Yup, that's right - he's telling the author of a scientific paper that he knows less about what it means than politicised interpretation of an armchair amateur climatologist.

Staggering.

Reporting/Blogging Local Democracy

There has been much in the news of late about how the local newspaper model is broken and how if it fails, then local democracy will be threatened. While some local papers may hold power to account, I don't see it here with the Evening Pest. Indeed in this interesting talk the speaker, Anthony Lilley, notes that local news has not been holding power to account for some time.

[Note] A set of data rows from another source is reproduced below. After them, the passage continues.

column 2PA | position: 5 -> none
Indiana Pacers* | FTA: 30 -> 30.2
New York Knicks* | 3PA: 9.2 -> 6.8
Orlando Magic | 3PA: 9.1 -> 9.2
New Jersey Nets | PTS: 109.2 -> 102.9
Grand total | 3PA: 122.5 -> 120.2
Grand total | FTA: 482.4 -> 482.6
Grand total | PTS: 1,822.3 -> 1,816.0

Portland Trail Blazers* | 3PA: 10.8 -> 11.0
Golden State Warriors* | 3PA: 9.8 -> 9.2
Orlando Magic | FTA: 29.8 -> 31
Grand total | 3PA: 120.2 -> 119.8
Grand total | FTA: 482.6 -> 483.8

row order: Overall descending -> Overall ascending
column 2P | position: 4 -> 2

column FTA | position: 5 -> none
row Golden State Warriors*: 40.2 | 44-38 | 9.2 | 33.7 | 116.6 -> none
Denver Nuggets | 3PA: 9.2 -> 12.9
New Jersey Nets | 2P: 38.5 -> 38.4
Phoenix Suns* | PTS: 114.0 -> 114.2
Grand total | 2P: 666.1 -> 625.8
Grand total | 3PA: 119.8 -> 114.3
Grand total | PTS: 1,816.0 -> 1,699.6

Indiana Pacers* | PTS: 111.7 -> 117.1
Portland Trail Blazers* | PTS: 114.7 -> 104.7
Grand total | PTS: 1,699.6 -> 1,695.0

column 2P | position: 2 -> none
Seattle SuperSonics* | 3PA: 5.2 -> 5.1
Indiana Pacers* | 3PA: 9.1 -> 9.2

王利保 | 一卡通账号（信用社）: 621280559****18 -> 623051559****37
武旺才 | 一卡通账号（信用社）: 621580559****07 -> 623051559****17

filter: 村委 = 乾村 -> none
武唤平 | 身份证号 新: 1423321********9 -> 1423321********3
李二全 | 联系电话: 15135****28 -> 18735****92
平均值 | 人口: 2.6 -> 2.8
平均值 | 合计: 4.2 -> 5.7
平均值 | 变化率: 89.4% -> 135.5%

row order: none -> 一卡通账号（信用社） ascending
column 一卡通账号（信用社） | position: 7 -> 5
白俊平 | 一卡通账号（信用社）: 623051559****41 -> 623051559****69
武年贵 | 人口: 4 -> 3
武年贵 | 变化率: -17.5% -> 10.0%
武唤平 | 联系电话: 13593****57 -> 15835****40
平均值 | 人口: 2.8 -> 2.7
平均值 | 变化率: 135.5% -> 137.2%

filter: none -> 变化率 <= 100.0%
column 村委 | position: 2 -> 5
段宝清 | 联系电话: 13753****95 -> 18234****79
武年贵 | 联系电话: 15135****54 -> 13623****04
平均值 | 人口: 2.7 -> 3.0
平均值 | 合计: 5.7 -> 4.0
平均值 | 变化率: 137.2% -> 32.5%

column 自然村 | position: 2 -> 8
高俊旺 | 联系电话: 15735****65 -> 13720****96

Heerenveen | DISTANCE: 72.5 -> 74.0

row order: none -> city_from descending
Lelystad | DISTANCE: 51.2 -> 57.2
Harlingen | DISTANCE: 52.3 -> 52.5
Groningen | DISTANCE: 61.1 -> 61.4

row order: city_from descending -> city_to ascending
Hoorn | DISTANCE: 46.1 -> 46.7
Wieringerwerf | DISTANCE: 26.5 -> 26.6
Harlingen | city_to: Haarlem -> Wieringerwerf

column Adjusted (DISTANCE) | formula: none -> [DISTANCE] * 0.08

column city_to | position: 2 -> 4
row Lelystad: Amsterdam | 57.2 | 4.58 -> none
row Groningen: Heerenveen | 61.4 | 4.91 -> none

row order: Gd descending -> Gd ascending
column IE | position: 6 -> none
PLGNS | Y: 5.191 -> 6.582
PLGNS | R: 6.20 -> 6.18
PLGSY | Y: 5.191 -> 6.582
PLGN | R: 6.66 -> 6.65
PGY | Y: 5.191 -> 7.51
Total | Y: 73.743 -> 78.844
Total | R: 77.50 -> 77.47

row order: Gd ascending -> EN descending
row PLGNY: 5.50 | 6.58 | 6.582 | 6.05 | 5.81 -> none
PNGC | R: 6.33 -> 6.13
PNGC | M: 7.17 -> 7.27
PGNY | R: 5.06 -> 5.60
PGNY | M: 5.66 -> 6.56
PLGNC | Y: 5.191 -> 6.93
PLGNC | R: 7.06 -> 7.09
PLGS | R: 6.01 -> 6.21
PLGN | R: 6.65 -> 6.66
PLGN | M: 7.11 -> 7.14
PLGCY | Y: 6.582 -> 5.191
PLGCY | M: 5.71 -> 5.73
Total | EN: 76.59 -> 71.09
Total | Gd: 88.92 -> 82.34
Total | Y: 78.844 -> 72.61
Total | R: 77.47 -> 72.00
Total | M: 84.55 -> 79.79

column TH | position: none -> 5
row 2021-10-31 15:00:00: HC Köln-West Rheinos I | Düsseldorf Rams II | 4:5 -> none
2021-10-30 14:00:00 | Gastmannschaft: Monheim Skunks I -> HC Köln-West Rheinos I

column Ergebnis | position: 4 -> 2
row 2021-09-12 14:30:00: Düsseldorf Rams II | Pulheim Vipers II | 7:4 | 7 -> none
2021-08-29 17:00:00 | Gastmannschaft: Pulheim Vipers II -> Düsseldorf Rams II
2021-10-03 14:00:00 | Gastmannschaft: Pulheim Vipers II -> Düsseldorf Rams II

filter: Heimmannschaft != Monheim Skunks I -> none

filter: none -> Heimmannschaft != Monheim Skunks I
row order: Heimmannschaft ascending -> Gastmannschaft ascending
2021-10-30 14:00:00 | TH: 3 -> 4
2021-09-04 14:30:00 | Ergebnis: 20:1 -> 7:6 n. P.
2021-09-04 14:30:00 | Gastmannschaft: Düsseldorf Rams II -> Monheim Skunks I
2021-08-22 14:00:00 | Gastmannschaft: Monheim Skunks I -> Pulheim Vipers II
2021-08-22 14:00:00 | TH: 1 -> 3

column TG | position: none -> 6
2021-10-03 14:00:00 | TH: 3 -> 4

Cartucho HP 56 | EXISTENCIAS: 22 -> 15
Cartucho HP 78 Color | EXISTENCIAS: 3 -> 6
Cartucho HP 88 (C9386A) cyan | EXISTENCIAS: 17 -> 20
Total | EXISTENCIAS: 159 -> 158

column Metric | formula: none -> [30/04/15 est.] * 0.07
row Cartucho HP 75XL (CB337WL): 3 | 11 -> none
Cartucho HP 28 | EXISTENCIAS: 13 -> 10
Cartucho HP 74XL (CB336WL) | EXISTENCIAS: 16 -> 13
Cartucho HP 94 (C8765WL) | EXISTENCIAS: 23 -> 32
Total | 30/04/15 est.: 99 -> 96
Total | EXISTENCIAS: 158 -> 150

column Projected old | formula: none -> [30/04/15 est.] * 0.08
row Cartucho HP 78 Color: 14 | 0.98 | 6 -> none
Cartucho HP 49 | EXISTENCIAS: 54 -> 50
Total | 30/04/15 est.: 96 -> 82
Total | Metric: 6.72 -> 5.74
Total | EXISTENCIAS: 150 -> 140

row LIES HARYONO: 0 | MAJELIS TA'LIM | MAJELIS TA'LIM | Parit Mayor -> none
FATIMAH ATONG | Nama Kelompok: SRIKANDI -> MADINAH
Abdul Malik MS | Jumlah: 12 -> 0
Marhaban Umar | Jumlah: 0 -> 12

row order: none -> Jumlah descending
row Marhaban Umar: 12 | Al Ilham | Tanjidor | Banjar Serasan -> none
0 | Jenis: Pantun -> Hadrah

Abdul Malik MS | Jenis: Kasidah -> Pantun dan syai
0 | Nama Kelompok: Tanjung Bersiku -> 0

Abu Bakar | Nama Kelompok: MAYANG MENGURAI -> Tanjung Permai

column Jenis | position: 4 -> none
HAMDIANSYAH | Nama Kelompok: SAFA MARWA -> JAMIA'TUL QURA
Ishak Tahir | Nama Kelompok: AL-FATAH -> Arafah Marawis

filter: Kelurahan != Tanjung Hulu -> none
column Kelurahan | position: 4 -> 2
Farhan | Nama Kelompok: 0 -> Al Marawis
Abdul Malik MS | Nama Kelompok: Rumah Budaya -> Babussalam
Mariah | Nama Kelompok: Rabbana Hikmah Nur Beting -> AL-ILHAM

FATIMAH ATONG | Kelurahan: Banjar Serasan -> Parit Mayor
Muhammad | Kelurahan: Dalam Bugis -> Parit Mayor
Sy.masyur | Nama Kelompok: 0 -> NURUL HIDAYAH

That does not mean reporting on it is dead - far from it. There is a thriving eco-system of blogs - with great ones like the Bristol Blogger doing amazing work reporting on the issues that count. For example look as the top journalism on the World Cup Bids - in contrast to the Post's 'churnalism' and unquestioning support for any big business developer that saunters around the city - actually reading the small print and holding it up for scrutiny.

This is a dynamic environment - blogs come and go; for example I am sad to see that Evening Post Watch has ended - a big thanks for the work you did do. Post Watch's coverage of Carboot Circus was exemplary - new blogs arrive all the time. Its an exciting and dynamic world and growing all the time in complexity and its reflection of the diversity of the city. By contrast the Post is the same-old-same-old rah-rah cars-drivers and airports and boo-boo unions and the greenies and climate change? bugger that - build, baby build. They are a terrible example of the rotting carcass of old media.